Abstract

We study the topological and structural properties of the bank–sector credit network of Spain over the period 1997–2007. In particular, we start by analyzing assortativity, different types of motifs and the nestedness phenomenon, both in the bipartite structure of the binary version of the network and in its weighted version. In order to assess the statistical significance of the network properties, we employ the family of the so-called bipartite configuration models, imposing initial constraints such as the degree sequence and/or strength sequence of the observed bipartite network. We find that, in the binary version, the so-called bipartite binary configuration model, maintaining the observed degrees, can replicate the main features of many properties of the observed network. In addition, the one-mode projection matrixes, which indicate lending portfolio overlaps between banks and borrowing portfolio overlaps between sectors, can mostly be predicted by information embedded in the degree sequence of the original bipartite structure.
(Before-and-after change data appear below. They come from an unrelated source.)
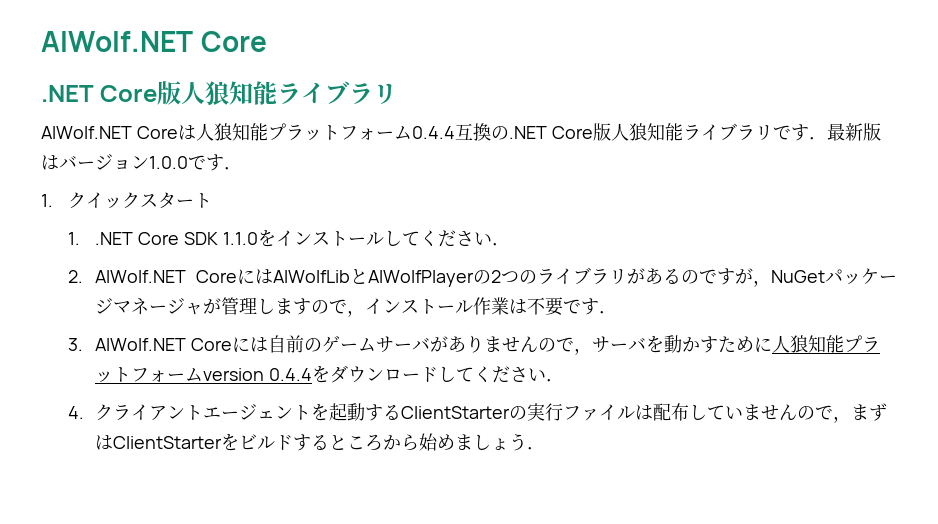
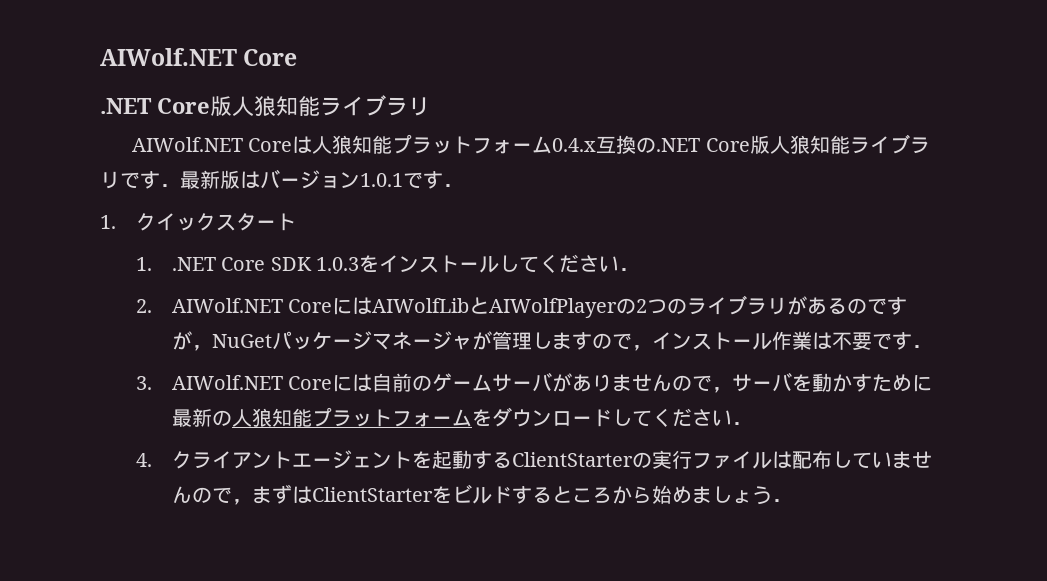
[411,126,455,139] 0.4.4 -> [552,138,597,152] 0.4.x
[149,156,188,169] 1.0.0 -> [360,173,403,187] 1.0.1
[222,232,258,245] 1.1.0 -> [315,257,359,271] 1.0.3
[772,335,881,353] [95,367,313,383] 人狼知能プラットフォームversion 0.4.4 -> [171,407,472,427] 最新の人狼知能プラットフォーム

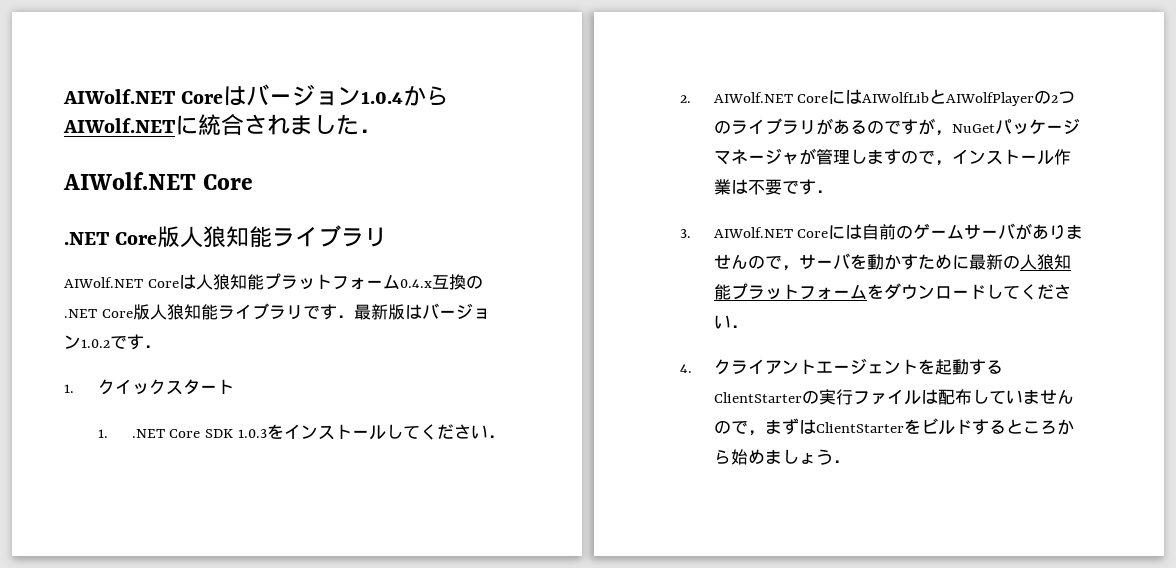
[100,48,298,66] AIWolf.NET Core -> [63,84,450,106] [63,114,382,136] [63,172,254,190] AIWolf.NET Coreはバージョン1.0.4からAIWolf.NETに統合されました． // AIWolf.NET Core
[360,173,403,187] 1.0.1 -> [81,339,110,348] 1.0.2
In the weighted version, we observe that the so-called bipartite enhanced configuration model, where both the degree and the strength sequences are preserved, outperforms (on average) the so-called bipartite weighted configuration model, which maintains only the strength sequence in replicating the topological features of the network. Moreover, comparing the observed network to all the referenced null models, we still find a number of features of higher-order topological properties that cannot be explained by information embedded in the observed degree and/or strength sequence. In particular, we discover an “excessive” weighted clustering of the banks and sectors with the highest degrees.